Le tapis. C’était la thèse déployée par l’accusation : Bernard Wesphael aurait traîné Véronique Pirotton jusqu'à la salle de bain après l'avoir étranglée. "Le tapis a été vérifié. Quand on traîne un corps sur un tapis, ça doit laisser des traces et on n’en a aucune" , a critiqué Me Tom Bauwens.
La trace de fond de teint. L'avocat général a évoqué la trace de fond de teint relevée à vingt centimètres du sol, sur une garde-robe en face de la salle de bain. "Cela veut dire que le corps est passé devant cette armoire, elle ne rampait pas, elle a été traînée vers la salle de bain car le meurtre a eu lieu dans la chambre". Pour la défense, on aurait alors dû avoir un hématome sur le visage mais il n’en est rien.

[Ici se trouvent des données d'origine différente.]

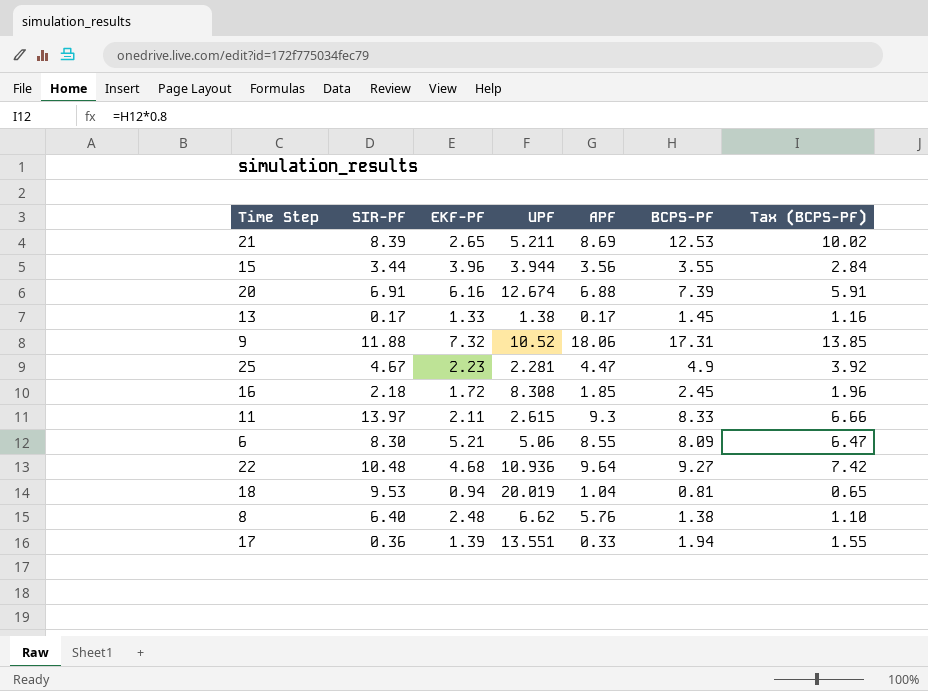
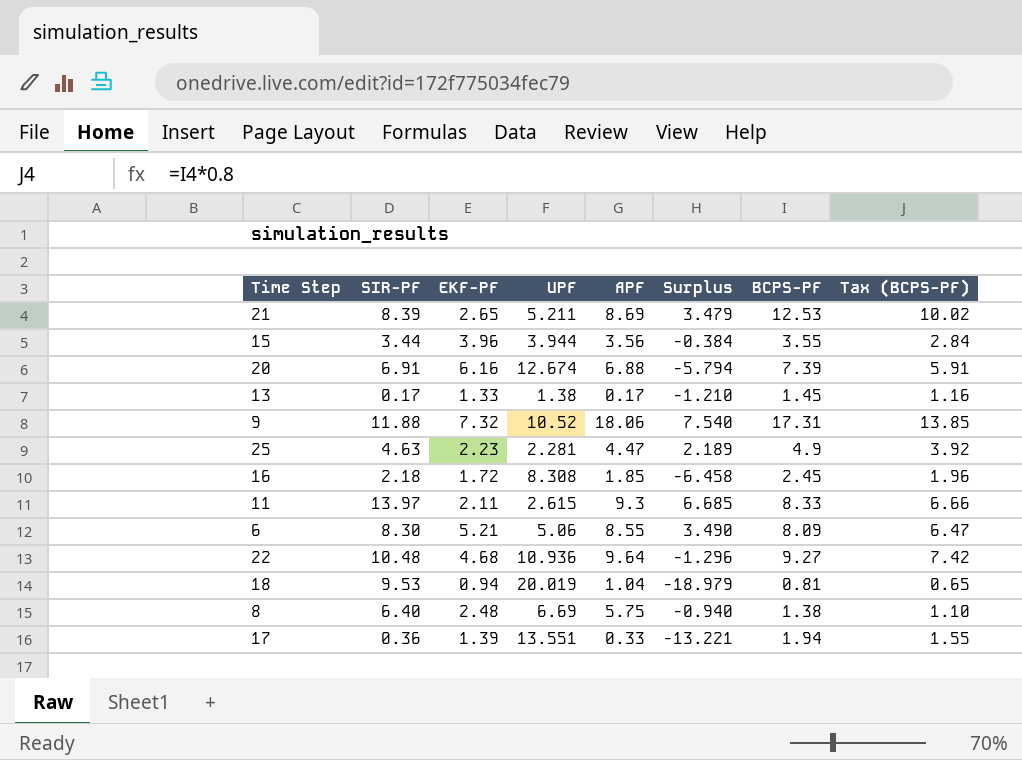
column Surplus | formula: none -> [APF] - [UPF]
25 | SIR-PF: 4.67 -> 4.63
8 | UPF: 6.62 -> 6.69
8 | APF: 5.76 -> 5.75

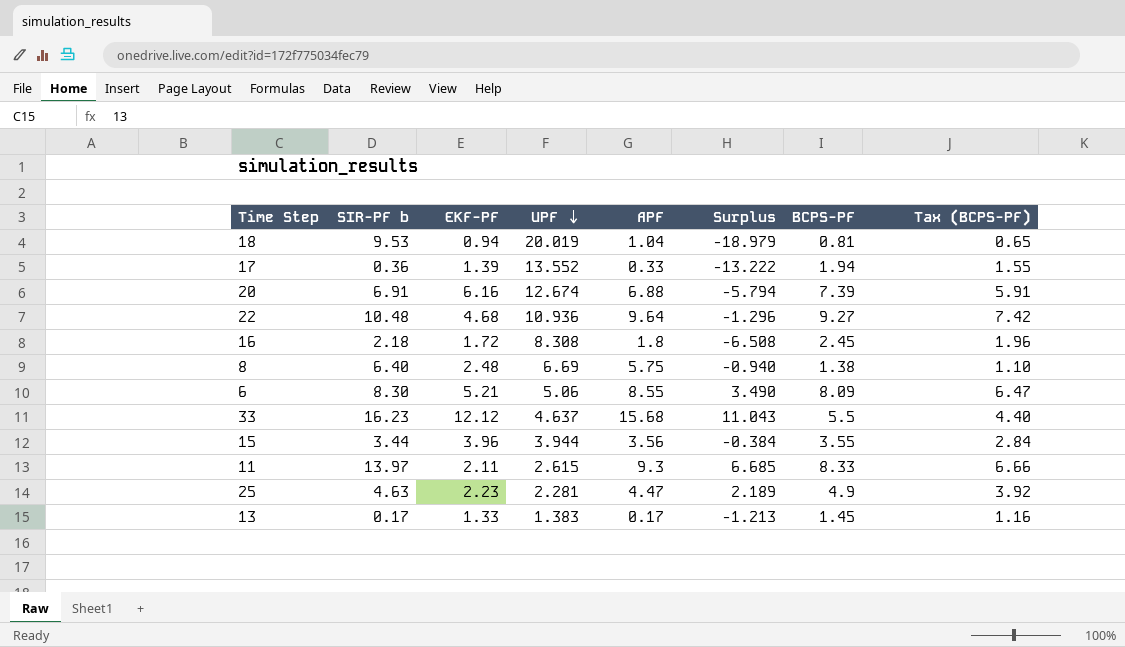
row order: none -> UPF descending
column name: SIR-PF -> SIR-PF b
row 21: 8.39 | 2.65 | 5.211 | 8.69 | 3.479 | 12.53 | 10.02 -> none
row 9: 11.88 | 7.32 | 10.52 | 18.06 | 7.540 | 17.31 | 13.85 -> none
17 | UPF: 13.551 -> 13.552
17 | Surplus: -13.221 -> -13.222
16 | APF: 1.85 -> 1.8
16 | Surplus: -6.458 -> -6.508
row 33: none -> 16.23 | 12.12 | 4.637 | 15.68 | 11.043 | 5.5 | 4.40
13 | UPF: 1.38 -> 1.383
13 | Surplus: -1.210 -> -1.213

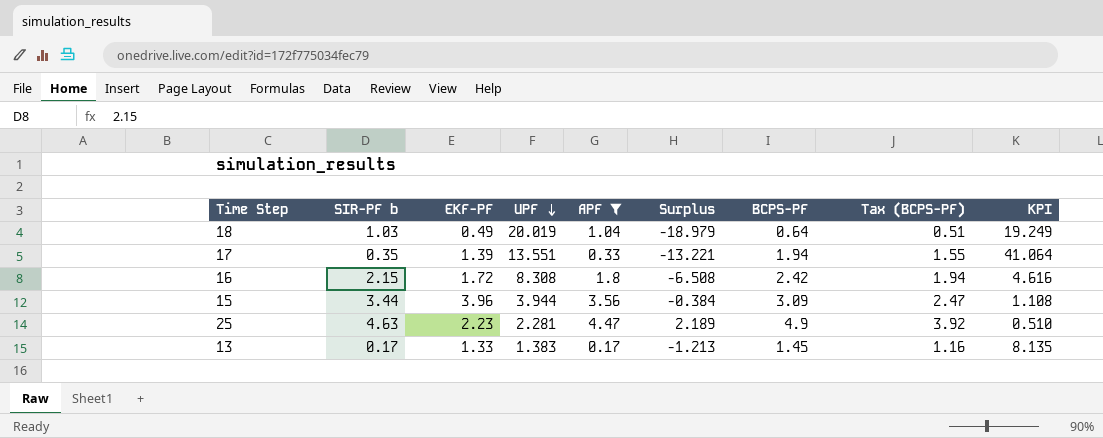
filter: none -> APF <= 4.47
column KPI | formula: none -> [UPF] / [APF]
18 | SIR-PF b: 9.53 -> 1.03
18 | EKF-PF: 0.94 -> 0.49
18 | BCPS-PF: 0.81 -> 0.64
18 | Tax (BCPS-PF): 0.65 -> 0.51
17 | SIR-PF b: 0.36 -> 0.35
17 | UPF: 13.552 -> 13.551
17 | Surplus: -13.222 -> -13.221
16 | SIR-PF b: 2.18 -> 2.15
16 | BCPS-PF: 2.45 -> 2.42
16 | Tax (BCPS-PF): 1.96 -> 1.94
15 | BCPS-PF: 3.55 -> 3.09
15 | Tax (BCPS-PF): 2.84 -> 2.47

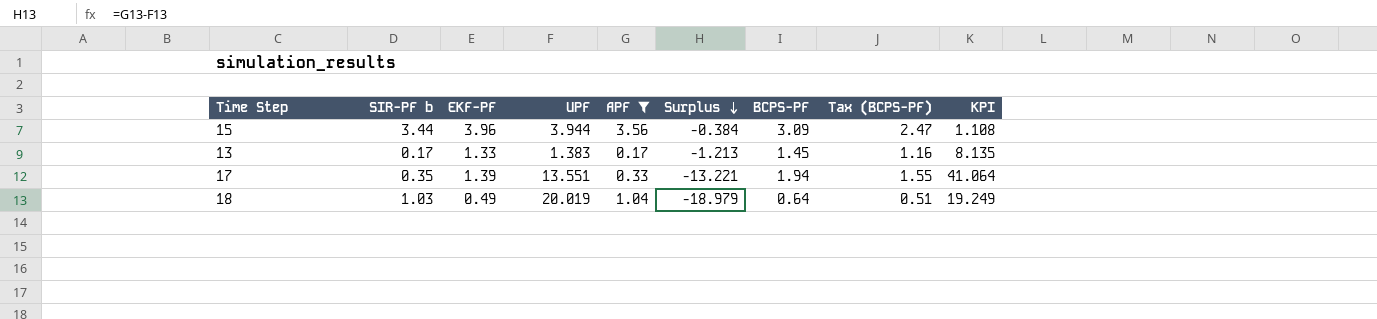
row order: UPF descending -> Surplus descending
row 16: 2.15 | 1.72 | 8.308 | 1.8 | -6.508 | 2.42 | 1.94 | 4.616 -> none
row 25: 4.63 | 2.23 | 2.281 | 4.47 | 2.189 | 4.9 | 3.92 | 0.510 -> none

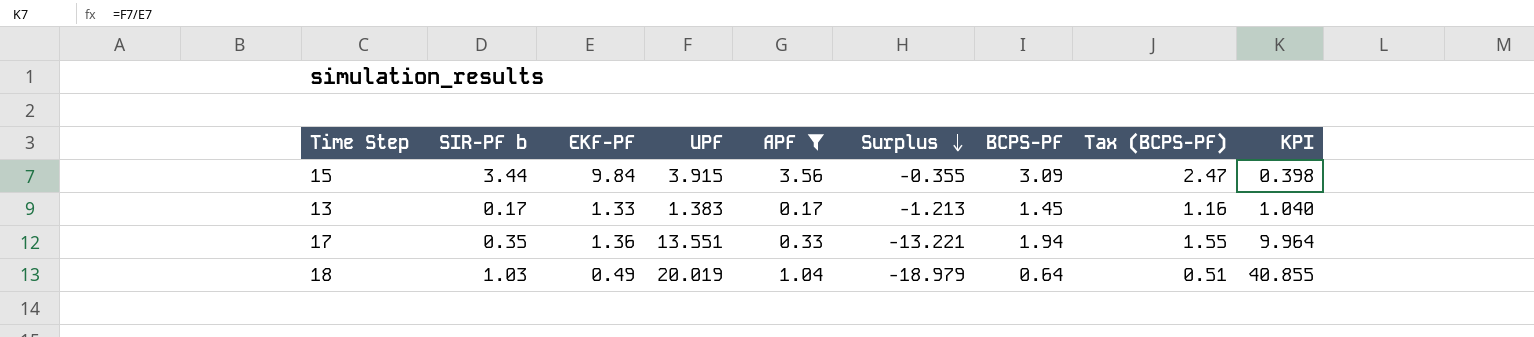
column KPI | formula: [UPF] / [APF] -> [UPF] / [EKF-PF]
15 | EKF-PF: 3.96 -> 9.84
15 | UPF: 3.944 -> 3.915
15 | Surplus: -0.384 -> -0.355
17 | EKF-PF: 1.39 -> 1.36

Pas de fibres textiles de la victime sur les vêtements de l’auteur. Me Bauwens est revenu sur l'analyse des fibres réalisée par les experts de l'INCC. "Pour une strangulation ou un étouffement, le mode de fonctionnement est le même: on se rapproche de la victime, et il y a clairement parfois un transfert primaire de fibres de l'auteur vers la victime." La chemise blanche de l'accusé et le t-shirt noir de la victime ont été analysés et rien n'a été retrouvé. "Qu'on me l'explique hein! Qu'on me montre la pièce du dossier alors!"

Le crime camouflé en suicide ?
Le sac plastique. Les premières constatations réalisées par les policiers dans la chambre 602 de l'hôtel Mondo montrent que le sac en plastique se trouvait à côté de la tête de la victime dans la salle de bain. D'après l'accusé, il se trouvait sur le visage de Véronique Pirotton lorsqu'elle est morte. "Dans les deux hypothèses, le coussin vient avant le sachet. Comment se fait-il que l'on retrouve des fibres issues de la taie de l'oreiller gauche de la chambre sur le visage de la victime, mais pas sur le sachet?"
"Elle n'a jamais tenu le sac en plastique sur son visage et sa main droite placée en dessous de son corps le prouve" , a expliqué l'avocat général. Bernard Wesphael "a essayé de maquiller l'homicide en suicide en plaquant un sac en plastique sur le visage de Véronique Pirotton."
L'alcoolémie et les médicaments. L'avocat général reste convaincu de la culpabilité de Bernard Wesphael et ne croit pas au suicide, ni à l'intoxication alcoolo-médicamenteuse. Selon lui, l'alcoolémie relevée dans le sang de la victime était élevée (2,99 g/l) mais Alain Lescrenier ajoute que deux médicaments se trouvaient en dose toxique, mais pas en dose létale, dans le sang de la victime. "Véronique était suivie depuis près de dix ans et cela faisait des années qu'elle combinait alcool et médicaments, elle était une personne tolérante", affirme l'avocat général.
Les avocats de Bernard Wesphael, avaient quant à eux révélé les conclusions d'une contre-expertise du médecin qu'ils avaient sollicité. Pour eux, la cause la plus probable du décès serait une intoxication due au mélange d'alcool et de médicaments.